I haven't been following the blame-the-speculators camp very closely, but what I don't understand is where they think the speculators would put the oil. It seems to me that oil is different from stocks, in that it's physical, and different from commodities like gold, in that it is consumed. It is also consumed at high volume, and as commodities go, it isn't very value-dense; you can lose $1000 of gold in your couch cushions, but in oil that would fill your bathtub five times over. All the tankers in the world hold only a month's consumption or so, so it's not like you can just park it somewhere.

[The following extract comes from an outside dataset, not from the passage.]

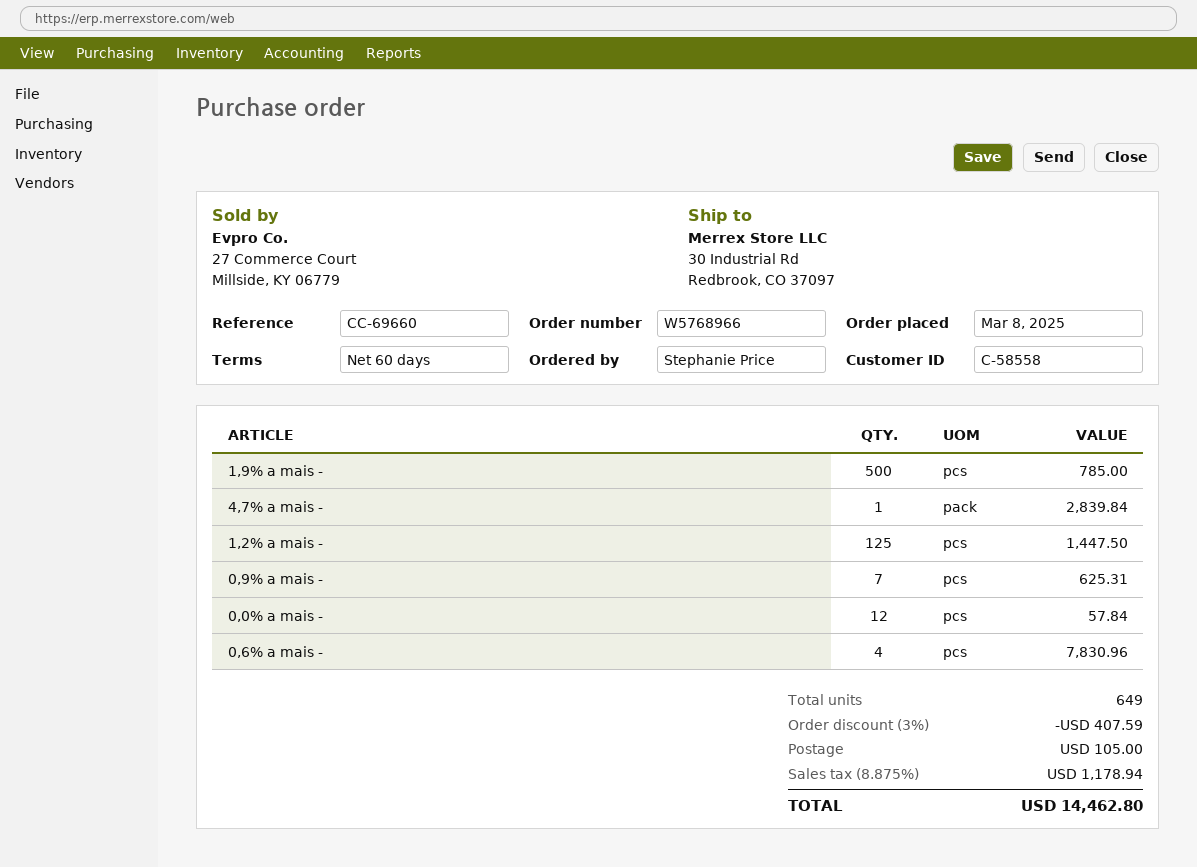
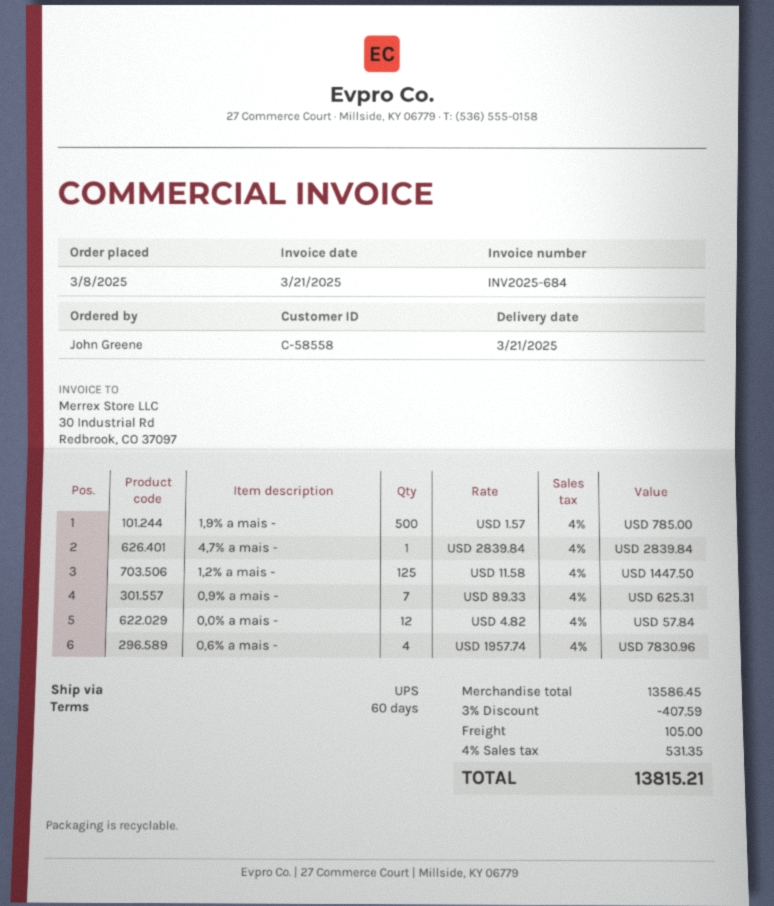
ordered by: Stephanie Price -> John Greene
tax: 8.875% = 1178.94 -> 4% = 531.35
total: 14462.80 -> 13815.21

So how could speculators be having much of an effect on oil prices? Sure, they can have an effect on futures--that's all paper--but if that were the case, wouldn't that show up as spot prices being much lower than futures prices? Because when those futures contracts come due, somebody's got to take delivery. Either they sell that oil on, or there are a lot of full bathtubs somewhere.

Tuesday, June 10, 2008 09:44 AM

Here's the thing...

The Gas Stations around the Country have had no difficulty supplying its customers.

This suggests, that although supply and demand are being met, that the stellar rise in recent years is related less to the supply or the demand of oil, but to the real value of oil.

Something happened rather dramaticly when we had our first manufactured price shock after Katrina, people didn't stop buying gas. Throughout this rise, people have continued to purchase gas at the same rate up until recently.

This suggests that the price of gas was highly undervalued at the time of the price jumps.

The current rise in prices has nothing to do with limitations in supply, if it were we'd see limitations in supply down the chain. If you recall the 1970's, when oil was scarce, gas stations routinely ran out of gas, because there simply was not enough gas to meet the demand.

What we are witnessing isn't specifically price gouging, but a price correction. The speculative bubble around oil will pop and likely sooner rather than later (trust me), however once it does, how much the price of gas goes down will be determined more by competition between gas stations than any centralized plan to lower or raise costs.

I fully expect the price of oil to crash some time in the spring of 09 if not sooner. Once a new administration is put into office, fear based speculation in comodities will likely subside at least to a point, and the price of oil will more closely represent real demand of end consumers for crude oil (refiners) the price of gas maybe not so much.

The utter collapse of the current oil futures market is inevitable. Either higher oil prices will cause more exploration and thusly more oil to enter the market (more oil with no higher demand) or lack of demand will cause a drop in end users of crude purchases leaving speculators holding oil they have no use for.

Once the bigger idiots get out of the market (futures markets based wholely on the bigger idiot principle), the people left in will lose their shirts, given the upward speculative pressure currently put on oil by investment houses pretty much gaurantees that when the bottom falls out it won't be pretty.

If gas stations don't run out of gas, there is no shortage, if there is no shortage higher prices mean a speculative bubble, and the bigger the bubble is when it pops the bigger a mess it makes.

Tuesday, June 10, 2008 09:46 AM

first paragraph correction

that should be real value of gasoline, not oil

Tuesday, June 10, 2008 09:46 AM

One thing I would recommed

Is quintupling the prices of food we ship to OPEC countries. I bet we could survive with unaffordable gas for longer than they can not eat. Let's spread the pain around and see who blinks first.